For the data below, give the number of lines containing "swatch" and nothing more.
───── Records provided
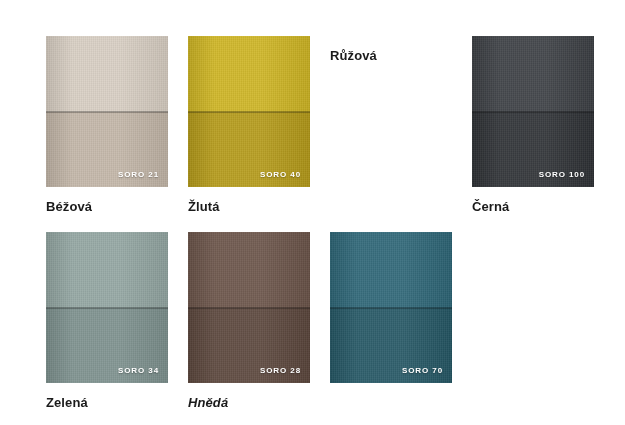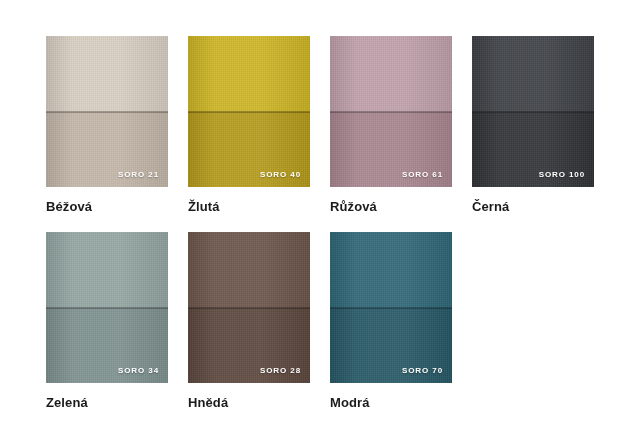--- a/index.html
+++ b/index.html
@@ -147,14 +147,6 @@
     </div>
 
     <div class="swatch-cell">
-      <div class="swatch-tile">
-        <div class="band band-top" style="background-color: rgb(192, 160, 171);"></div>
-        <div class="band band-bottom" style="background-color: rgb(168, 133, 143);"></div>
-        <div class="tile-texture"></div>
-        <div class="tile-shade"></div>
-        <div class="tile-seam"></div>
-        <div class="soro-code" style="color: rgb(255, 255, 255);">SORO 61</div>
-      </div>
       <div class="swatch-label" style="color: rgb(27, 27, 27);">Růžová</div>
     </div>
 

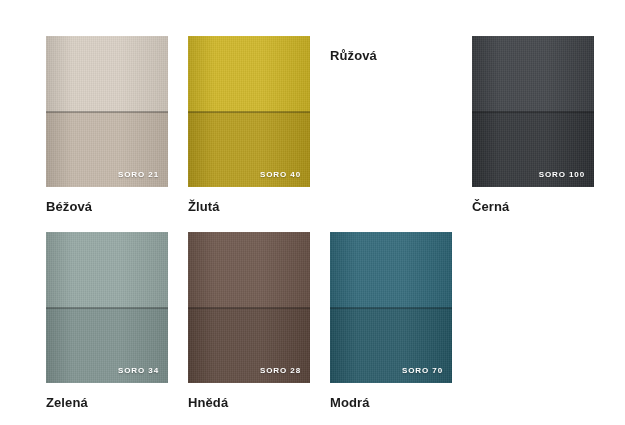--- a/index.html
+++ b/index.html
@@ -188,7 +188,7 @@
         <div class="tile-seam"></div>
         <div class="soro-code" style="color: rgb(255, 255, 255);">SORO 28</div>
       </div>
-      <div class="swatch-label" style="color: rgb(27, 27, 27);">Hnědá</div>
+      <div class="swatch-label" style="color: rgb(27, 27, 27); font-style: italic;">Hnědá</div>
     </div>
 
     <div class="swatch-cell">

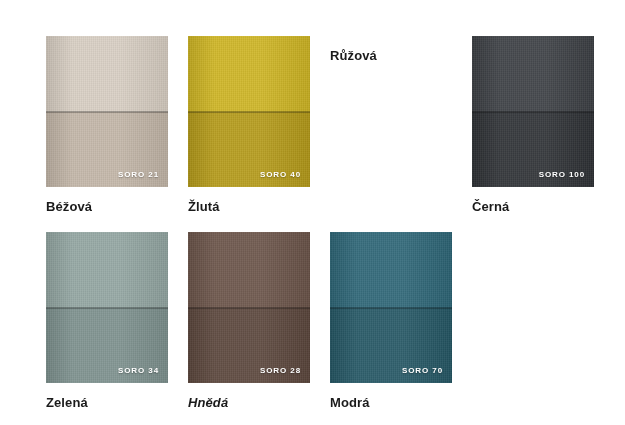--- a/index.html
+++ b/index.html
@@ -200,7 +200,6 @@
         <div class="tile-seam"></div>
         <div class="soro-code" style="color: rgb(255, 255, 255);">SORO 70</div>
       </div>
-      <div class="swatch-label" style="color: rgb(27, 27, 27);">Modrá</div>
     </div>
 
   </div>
──────────
_Written response_
7